Bununla birlikte, CMK’da 2005 yılından sonra yapılan düzenlemeler ile sanıktan delile değil; delilden sanığa ulaşılması hedeflenmiştir. Masumiyet karinesi ilkesi ile de delilden sanığa ulaşılması sürecinde şüphelilerin haklarının korunarak kötü muamele ve işkencenin önüne geçilmesi amaçlanmıştır.
Bu noktada, adli vazifeleri bulunan kolluk birimlerinin soruşturmaya yönelik iş ve işlemlerde uymaları gereken kuralların detaylıca anlatıldığı ve mesleki becerilerin geliştirilmesini sağlayacak eğitim ve uzmanlaşma faaliyetlerinin önemi ortaya çıkmaktadır.
Bu bilinçle hareket eden KOM Başkanlığı; bireysel ve toplumsal menfaatlere ciddi zarar verme potansiyeline sahip suçlara karşı mücadelesinde; hukuk kurallarına bağlılığı, personel eğitimini ve mücadelenin gerektirdiği en güncel teknik ve teknolojik imkanlara sahip olmayı kendisine hedef seçmiştir.
Bu şekilde ortaya konulan profesyonel mücadele anlayışı; bir taraftan AİHS’de yer bulan temel hak ve özgürlüklerin garanti altına alınmasını sağlarken, diğer taraftan mücadeledeki başarı grafiğinin ulusal ve uluslararası seviyede istikrarlı bir biçimde artmasına imkan vermektedir.
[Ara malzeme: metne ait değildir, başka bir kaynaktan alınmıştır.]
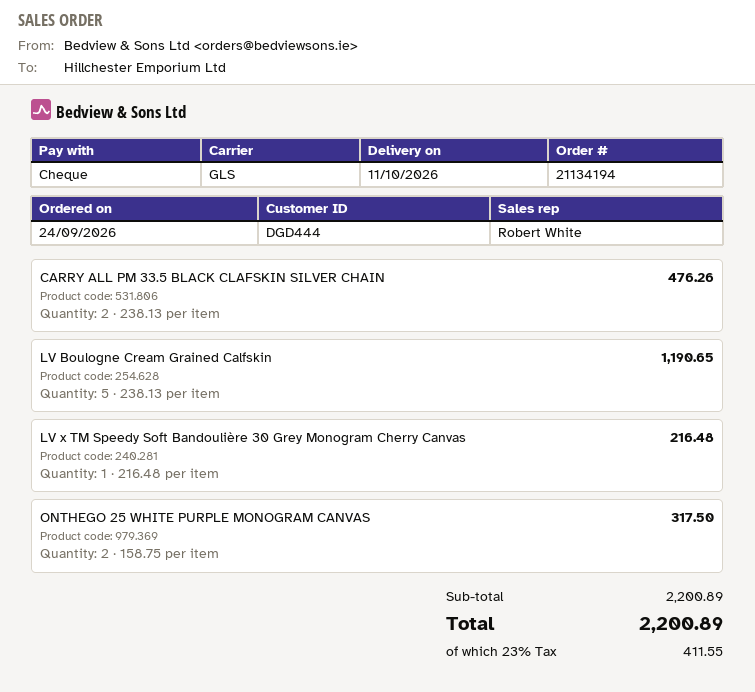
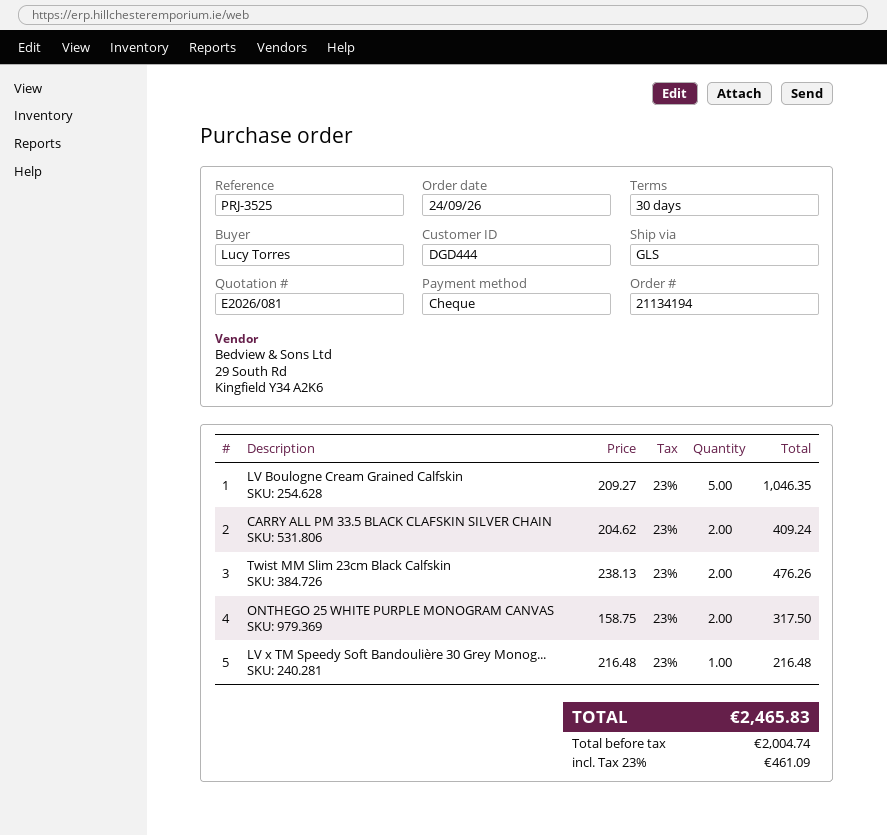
CARRY ALL PM 33.5 BLACK CLAFSKIN SILVER CHAIN: 2 x 238.13 = 476.26 -> 2 x 204.62 = 409.24
LV Boulogne Cream Grained Calfskin: 5 x 238.13 = 1190.65 -> 5 x 209.27 = 1046.35
Twist MM Slim 23cm Black Calfskin: none -> 2 x 238.13 = 476.26
tax: 23% = 411.55 -> 23% = 461.09
total: 2200.89 -> 2465.83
Polisiye İşbirliği İhtiyacı
Sınıraşan suç örgütleri, gelişen ve değişen dünya koşullarına uyumlu olarak kendi çıkarları doğrultusunda farklı strateji uygulamalarına yönelmektedir. Gerek gelişen teknoloji ve iletişim dünyasıyla gerekse yaşanılan istikrarsızlıklarla birlikte ortaya çıkan denetimden yoksun bölgelere bağlı olarak elde ettiği yeni imkan ve kabiliyetlerle birlikte etkisini ve gücünü her geçen gün daha da artırma yoluna gitmektedir. Bu itibarla, sınıraşan suçlarla mücadelede, bu tür tehditlerle karşı karşıya kalan ülkelerin, tek başına yürüteceği çalışmalarla tam ve sürekli bir başarının sağlanması oldukça güçtür.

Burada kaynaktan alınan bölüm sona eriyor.